The vast resources and world attention devoted to the sinking of the superyacht "Baesian" points to a double standard for shipwrecks in the Mediterranean Sea, several NGOs dedicated to helping asylum seekers said, citing the obstacles they regularly face as they try to save lives in those waters.
The groups, whose representatives spoke to the journalists of the London newspaper "The Guardian", expressed regret over the death of seven people on a luxury ship during a storm off the coast of Italy.
The German humanitarian organization "Sea-Eye", which recently saved 262 people in the Mediterranean Sea in a mission, said that the response in the case of "Baesian" showed a "terrible contrast" because "unfortunately, the attitude of the media, society and politics depends on who is drowning".
"The coverage of the tragedies or our rescue operations in the Mediterranean Sea is not nearly as extensive as in the case of the shipwreck of the sailboat off Sicily," the organization said.
"Baesian" sank off Portichelai, since it turned out that the British technology magnate Mike Lynch was on that ship, the media around the world intensified the coverage, following every detail of the development of the event.

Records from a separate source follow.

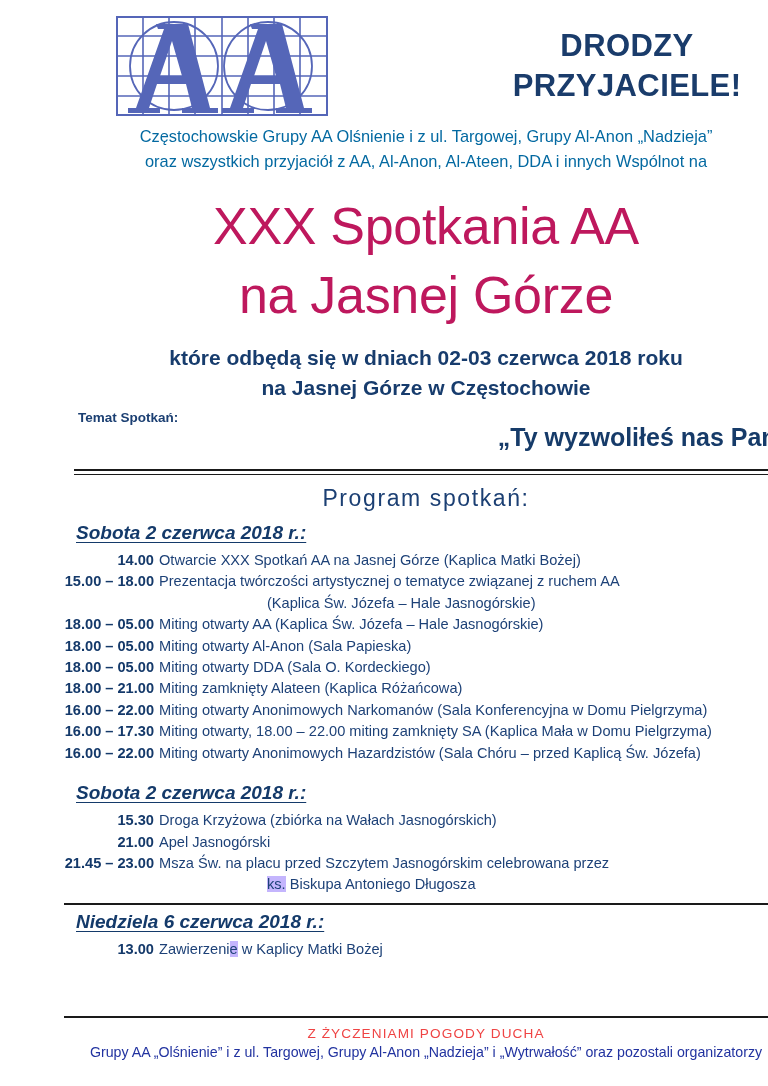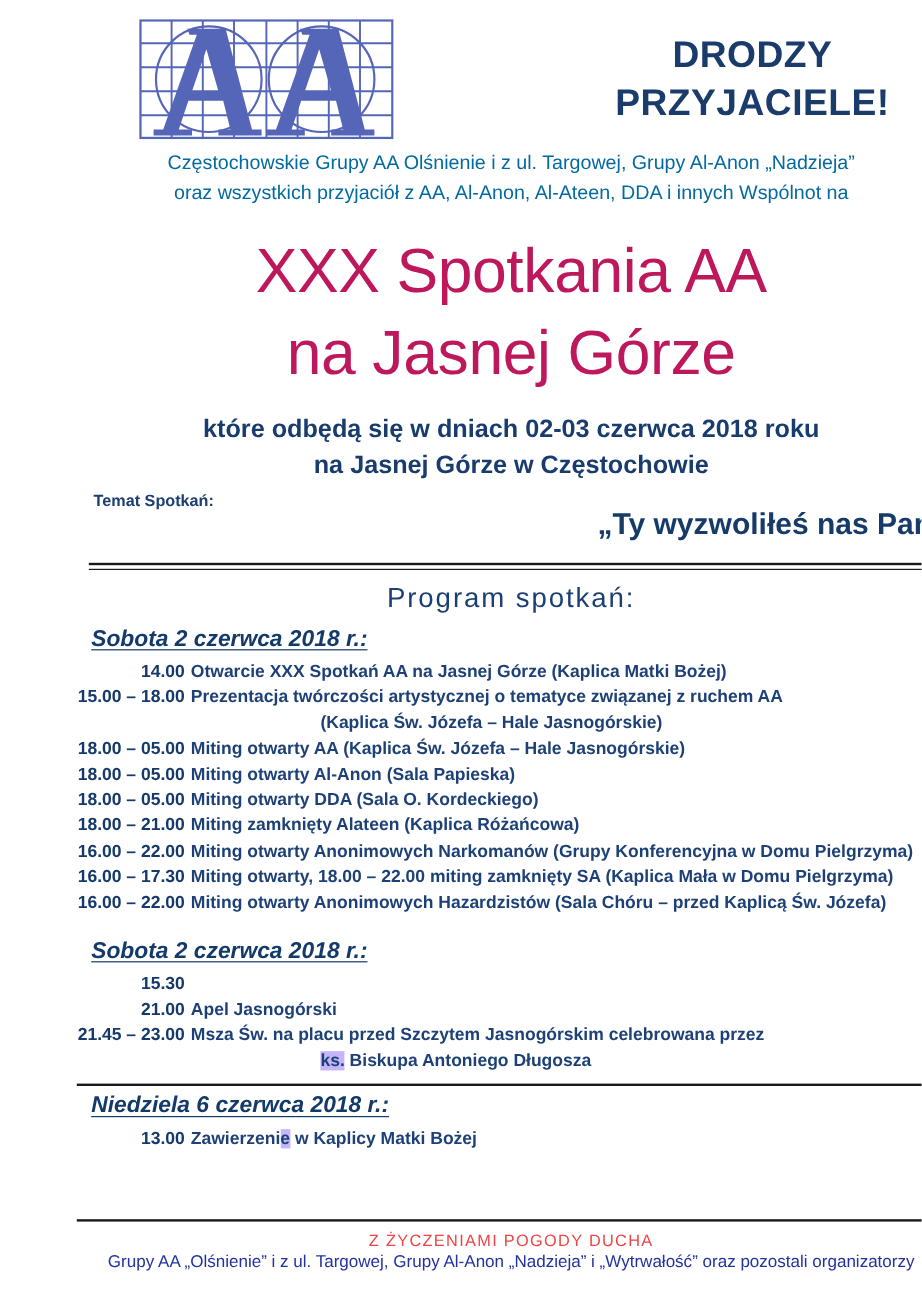"Otwarcie XXX Spotkań AA na" .sched .desc { font-weight: 700 -> 400 }
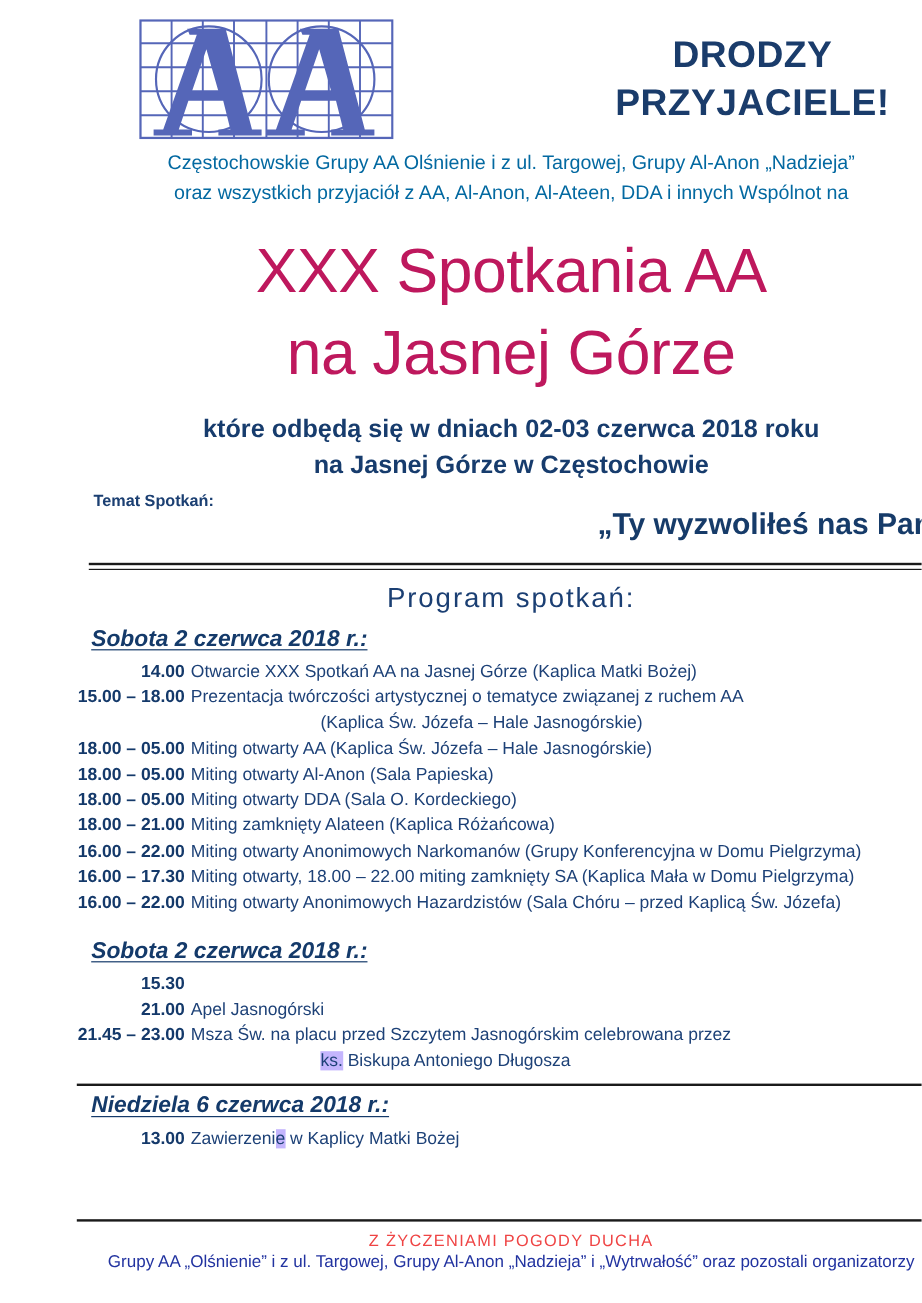"Miting otwarty Anonimowych Narkomanów" span.desc { text: Grupy -> Sala }
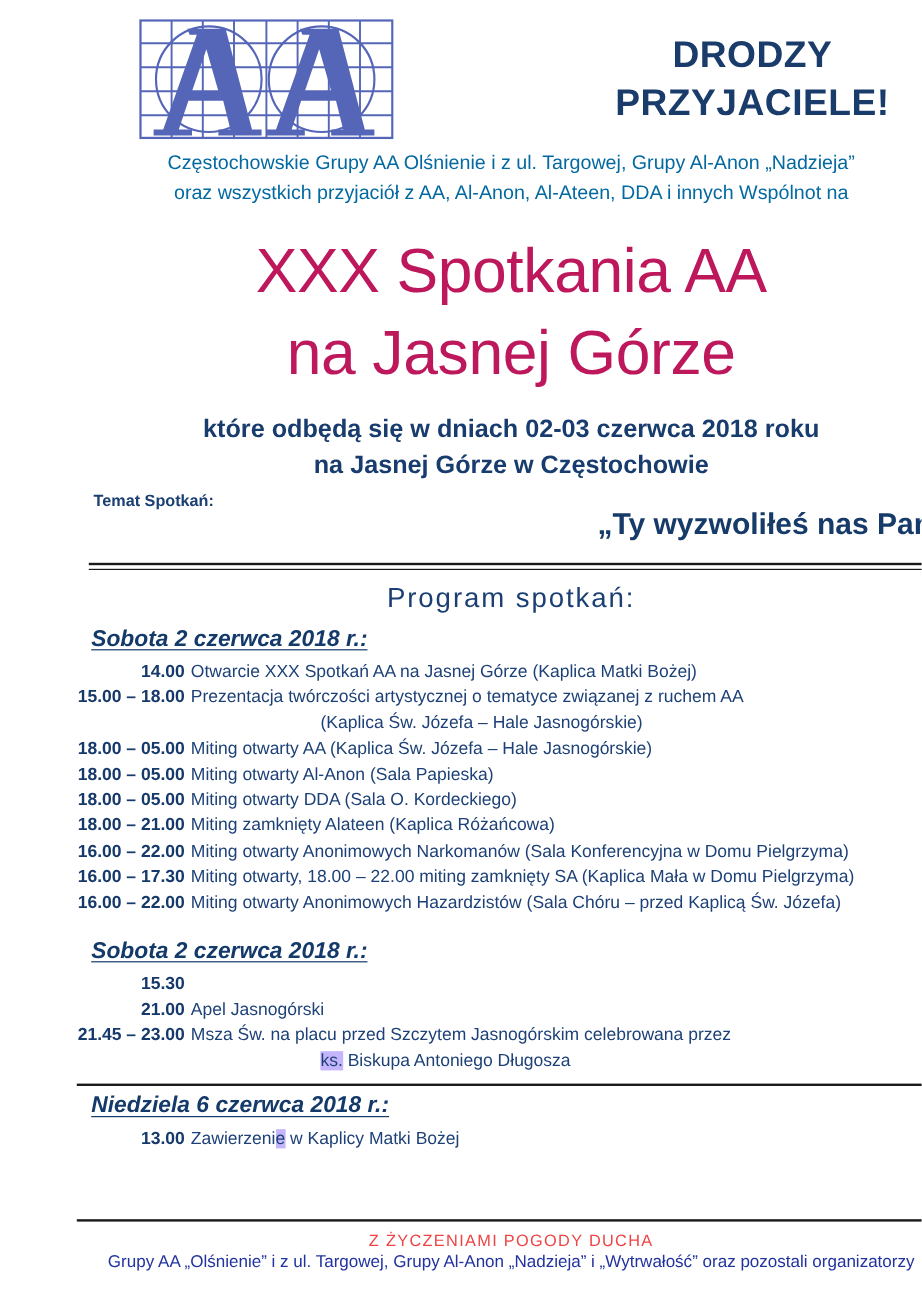"Droga Krzyżowa (zbiórka na Wałach" span.desc { html: none -> <span>Droga Krzyżowa (zbiórka na Wałach Jasnogórskich)</span> }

While the "Baesian" received help within minutes of alerting authorities that it was sinking, calls for help were ignored days later for the dinghy sinking in the central Mediterranean Sea with 43 people on board, another German NGO said on social media. organization, "Sea-Watch".
Presumably in an attempt to reduce the boat's load and protect the four children on board, 12 migrants jumped into the sea and struggled to stay afloat.
"For the Italian and European authorities, there are shipwrecks written in capital letters and written in small letters - in the case of the former it is saved immediately, the latter is left to its fate," says "Sea-Watch".
After the authorities left those on the dinghy waiting for more than 24 hours, an NGO rescue boat arrived and managed to rescue them. "The authorities took no action to rescue," says "Sea-Watch". "It's no accident, it's an EU double standard".
"It is not wrong to intervene to save wealthy individuals on yachts or tourists, but it is not right to be inconsistent in applying the same strategy to save migrants in distress," said Luka Kazarini, one of the founders of the non-governmental organization "Mediterranean Saving Humans".
Sea-Eye says those who wanted to save the lives of asylum seekers were struggling with strikingly different conditions: "European governments like Italy are criminalizing us and preventing us from rescuing, for example by deploying us to extremely remote ports or our detained ships".
The non-governmental organizations' position appeared to be supported by Pope Francis, who on Wednesday strongly condemned the treatment of people crossing the Mediterranean Sea to enter Europe, describing the denial of aid to vessels as a "grave sin".
"There are those who work systematically and by all means to repel migrants," the pope said during Sunday's general audience in St. Peter's Square. "And when those who have responsibility (authority) do it knowingly, it is a grave sin," he emphasized.
A recent report calculated that Italy's regular deployment of humanitarian rescue ships to remote ports caused them to lose 374 days at sea last year, creating additional costs and actively preventing them from saving more lives.
The organization "Sea-Watch" says that it is "outraged by the political hypocrisy" and indicates that more than 30.000 people have lost their lives in the Mediterranean Sea in the last decade, and "every day we see the active failure to provide assistance to people fleeing from somewhere, even though saving lives should not depend than the color of one's skin or the size of one's wallet".
Oskar Kamps from the non-governmental organization "Open Arms" said that the sinking of the sailboat off Sicily is reminiscent of the multimillion-dollar rescue efforts of five people from the submarine "Titan" who dived to the wreck of the "Titanic" in the north of the Atlantic Ocean in 2023.
"The resources that are invested in the search for a luxury ship or a yacht are not at all the same" as in the case of a migrant boat sinking, he said.
As an example, he cited the removal of migrants' bodies from the sea: "The authorities do not want to remove them because it is a lot of work for them: they have to identify them, take DNA samples, bury them", and many migrants who drowned remain in the sea.
Because of this and the administrative and political obstacles for the rescue ships, he said that he was "ashamed to belong to this society" and "that we are part of the European Union which has lost the principles and values on which it is based", "The Guardian" concludes.